Its 1:30 am Saturday morning and as I type this the Navigator of the Seas is sailing at 21.8 knots, or about 25 miles per hour, northbound towards Port Everglades in Fort Lauderdale, our port of disembarkation. Sadly my cruise with Lauren has almost come to a close, though we still have plenty of relaxation time to make use of at the airport tomorrow. The feeling of stepping of this cruise ship which has been our home for the past 6 days is without doubt bittersweet. I’m drawn back to thinking about all the adventures the two of us have made together be it across the country, out of the country, or just a simple trip to Lake Cumberland. Its hard for me to acknowledge this vacation will probably be our last ‘big’ solo trip together. Times have changed, and like all my friends, they have changed with the times. I always wanted the opportunity to take just one more journey with Lauren, I didn’t care where, I just wanted it to be like it was, like those trips of times faded into the past. A distant memory I wanted to rekindle just one more time was what I was asking for and I can both thankfully, and gratefully say I can place a big checkmark next to this item on my bucket list.
As much as this trip was for me, and believe me I was definitely a driving force behind it, it was for Lauren too, but not for those trivial reasons like getting away from work, and escaping the normalcy of day to day life.

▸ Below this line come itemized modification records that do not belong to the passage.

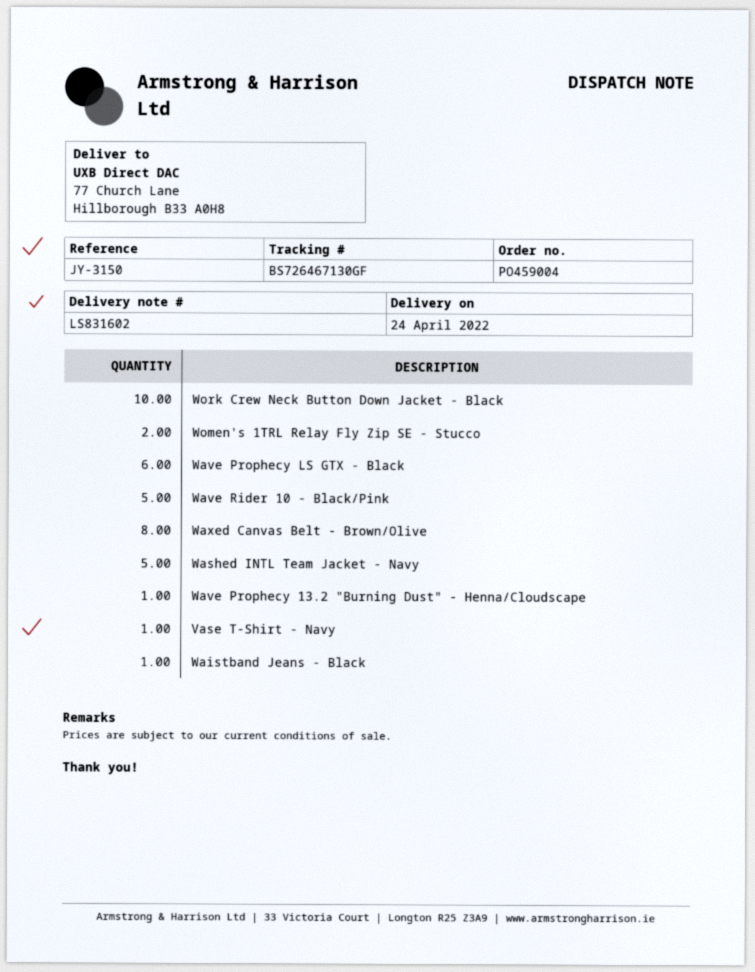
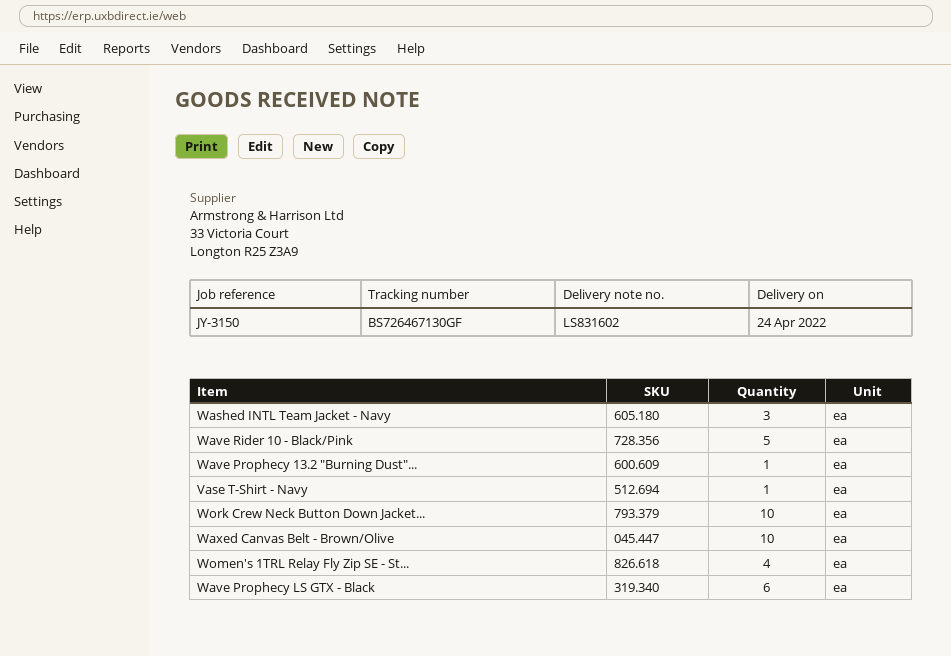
Women's 1TRL Relay Fly Zip SE - Stucco: 2 -> 4
Waxed Canvas Belt - Brown/Olive: 8 -> 10
Washed INTL Team Jacket - Navy: 5 -> 3
Waistband Jeans - Black: 1 -> none

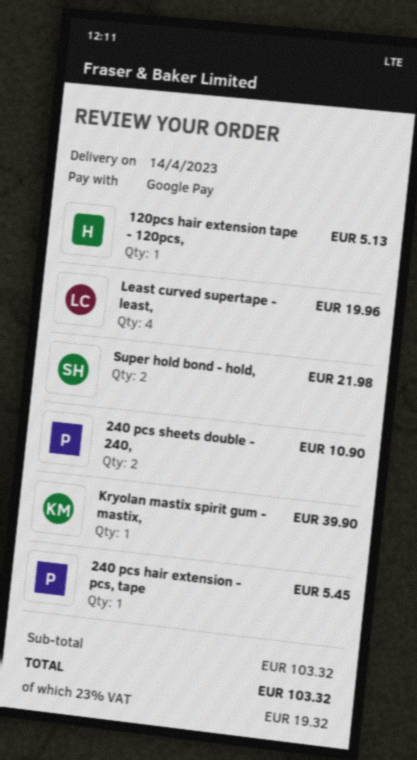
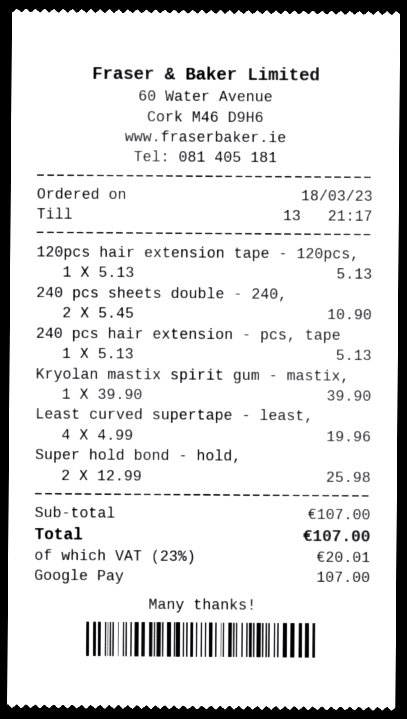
Super hold bond - hold,: 2 for 21.98 -> 2 for 25.98
240 pcs hair extension - pcs, tape: 1 for 5.45 -> 1 for 5.13
subtotal: 103.32 -> 107.00
tax: 23% = 19.32 -> 23% = 20.01
total: 103.32 -> 107.00

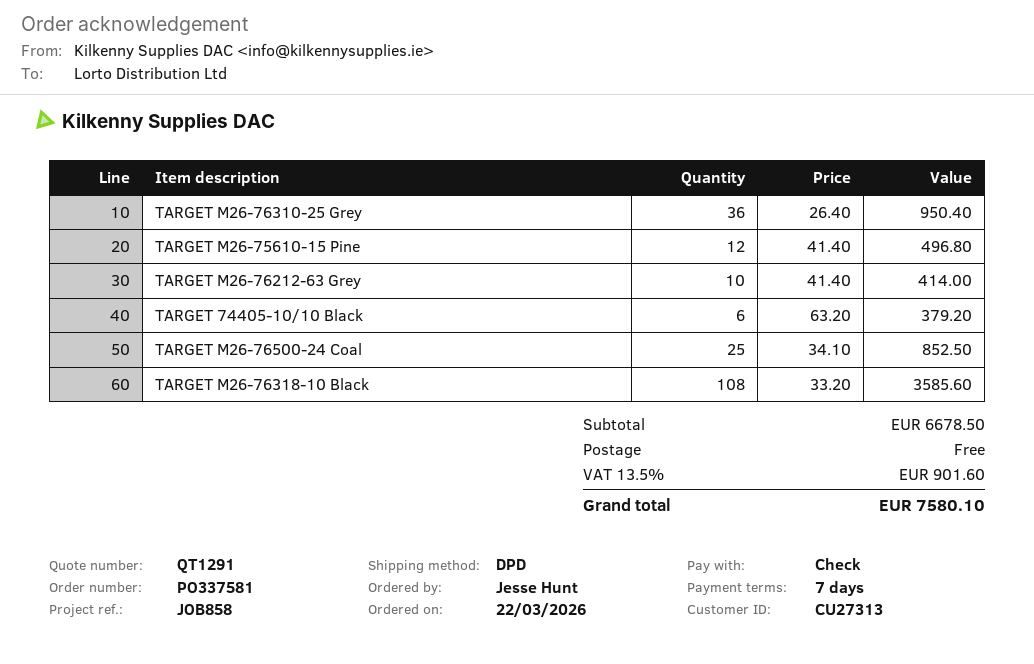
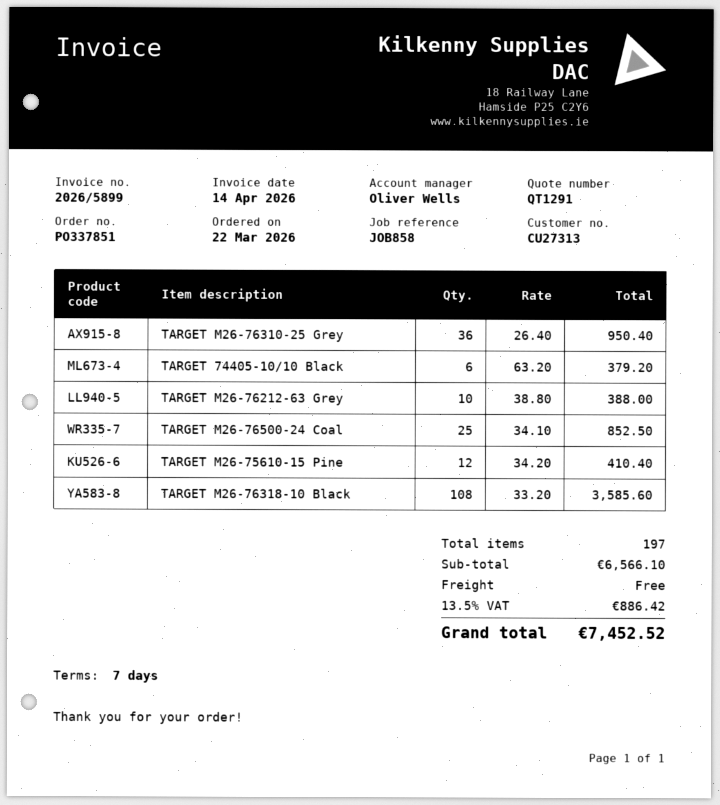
order number: PO337581 -> PO337851
TARGET Μ26-75610-15 Pine: 12 x 41.40 = 496.80 -> 12 x 34.20 = 410.40
TARGET Μ26-76212-63 Grey: 10 x 41.40 = 414.00 -> 10 x 38.80 = 388.00
subtotal: 6678.50 -> 6566.10
tax: 13.5% = 901.60 -> 13.5% = 886.42
total: 7580.10 -> 7452.52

I wanted her to be able to have a journey with me at least one more time, post diagnosis, that she herself could look back on, flip through photos and hold a souveneir and remember how healthy I was and how despite being sick, and going through all the rough times, and especially the terrible times, we were still able to go out and be ‘Ryan & Lauren” again, just once more. I never know how much time I have left, I guess no one does, but I did know I was able to take this trip as the duo we used to be, and she would have had an equally good time. So tomorrow we go back to being our boyfriends others and that’s okay. I got what I wanted and it was worth every second.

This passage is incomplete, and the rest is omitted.